Exercise aim: Go to the line in the entries below that holds "- Installation" and repeat exactly from there through the line that holds "- 5. Run the built program: node dist/cli.js", inclusive.

Excerpted data:

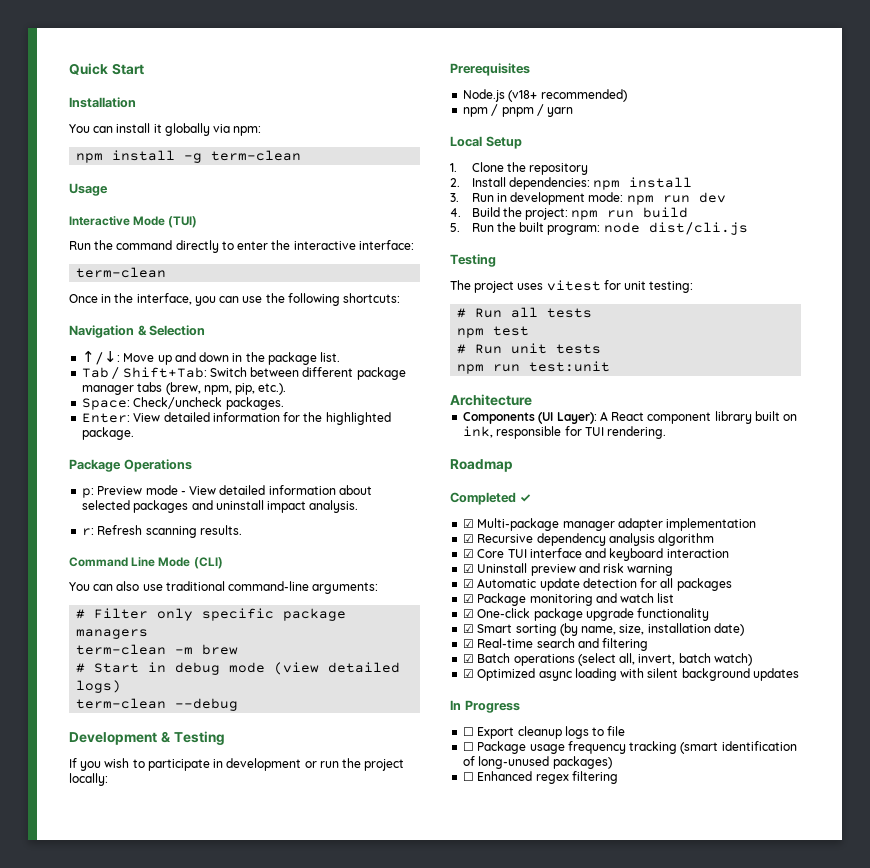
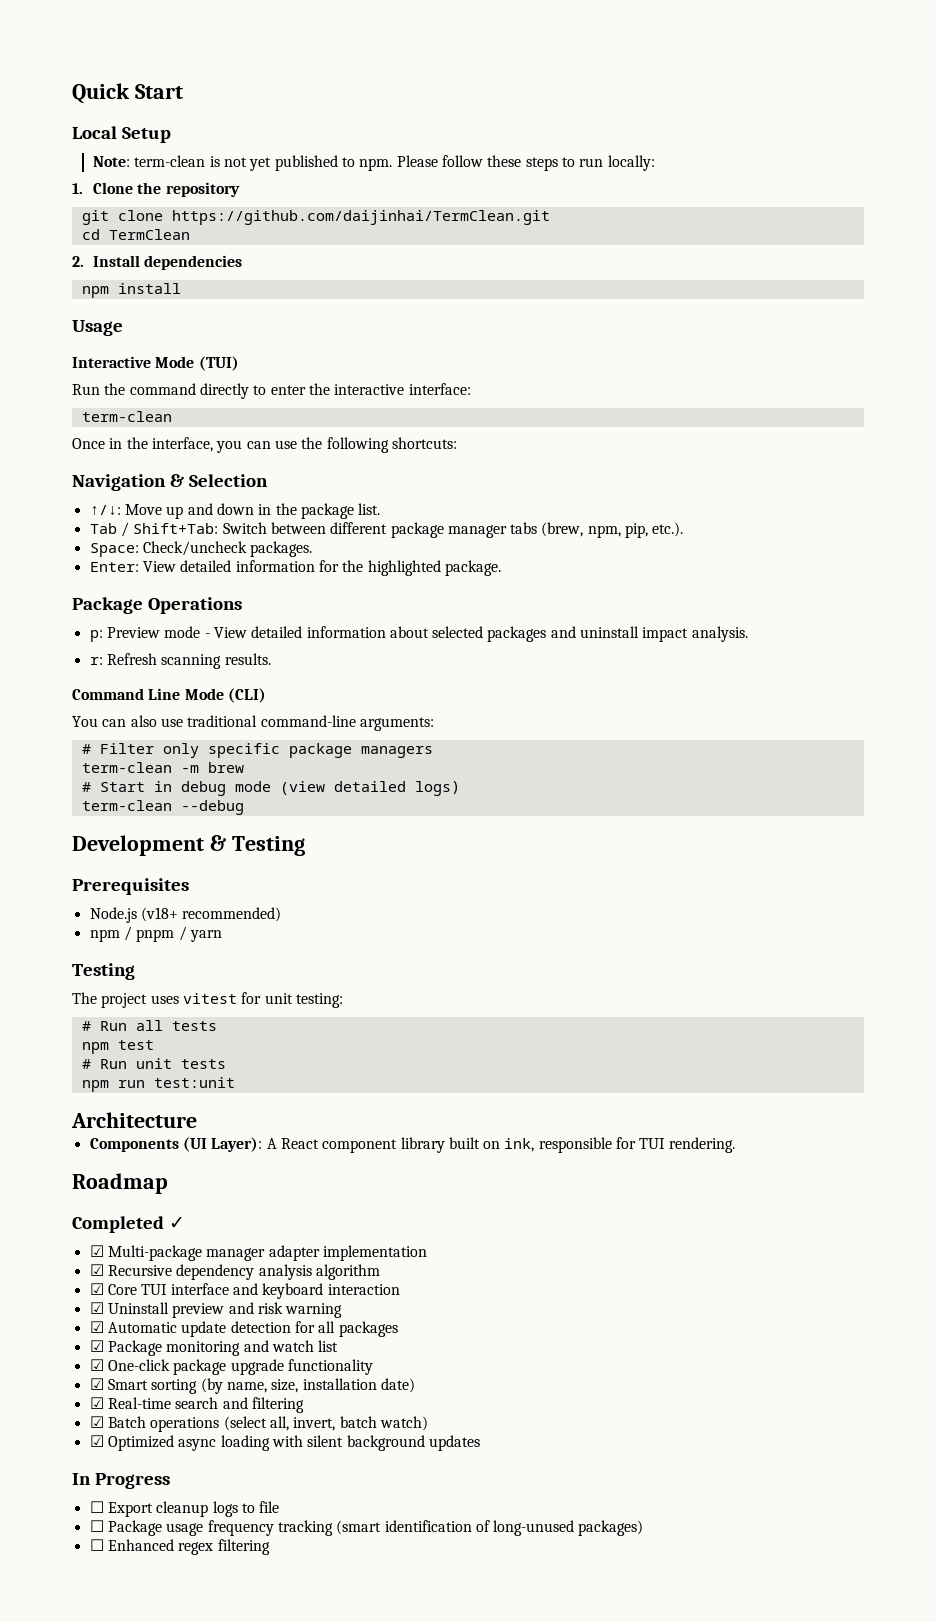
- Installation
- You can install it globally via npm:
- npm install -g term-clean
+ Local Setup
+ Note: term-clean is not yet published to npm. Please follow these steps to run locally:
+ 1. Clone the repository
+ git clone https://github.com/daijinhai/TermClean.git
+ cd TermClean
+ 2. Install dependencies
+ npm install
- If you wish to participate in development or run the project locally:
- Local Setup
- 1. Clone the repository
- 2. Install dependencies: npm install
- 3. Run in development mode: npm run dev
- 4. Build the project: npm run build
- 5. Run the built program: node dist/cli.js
--
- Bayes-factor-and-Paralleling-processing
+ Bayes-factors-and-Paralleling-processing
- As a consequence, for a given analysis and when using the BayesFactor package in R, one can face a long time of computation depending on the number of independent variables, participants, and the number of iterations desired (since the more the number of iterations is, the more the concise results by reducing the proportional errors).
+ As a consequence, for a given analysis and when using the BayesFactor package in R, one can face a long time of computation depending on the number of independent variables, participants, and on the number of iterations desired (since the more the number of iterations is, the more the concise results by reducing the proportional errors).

Answer space:
- Installation
- You can install it globally via npm:
- npm install -g term-clean
+ Local Setup
+ Note: term-clean is not yet published to npm. Please follow these steps to run locally:
+ 1. Clone the repository
+ git clone https://github.com/daijinhai/TermClean.git
+ cd TermClean
+ 2. Install dependencies
+ npm install
- If you wish to participate in development or run the project locally:
- Local Setup
- 1. Clone the repository
- 2. Install dependencies: npm install
- 3. Run in development mode: npm run dev
- 4. Build the project: npm run build
- 5. Run the built program: node dist/cli.js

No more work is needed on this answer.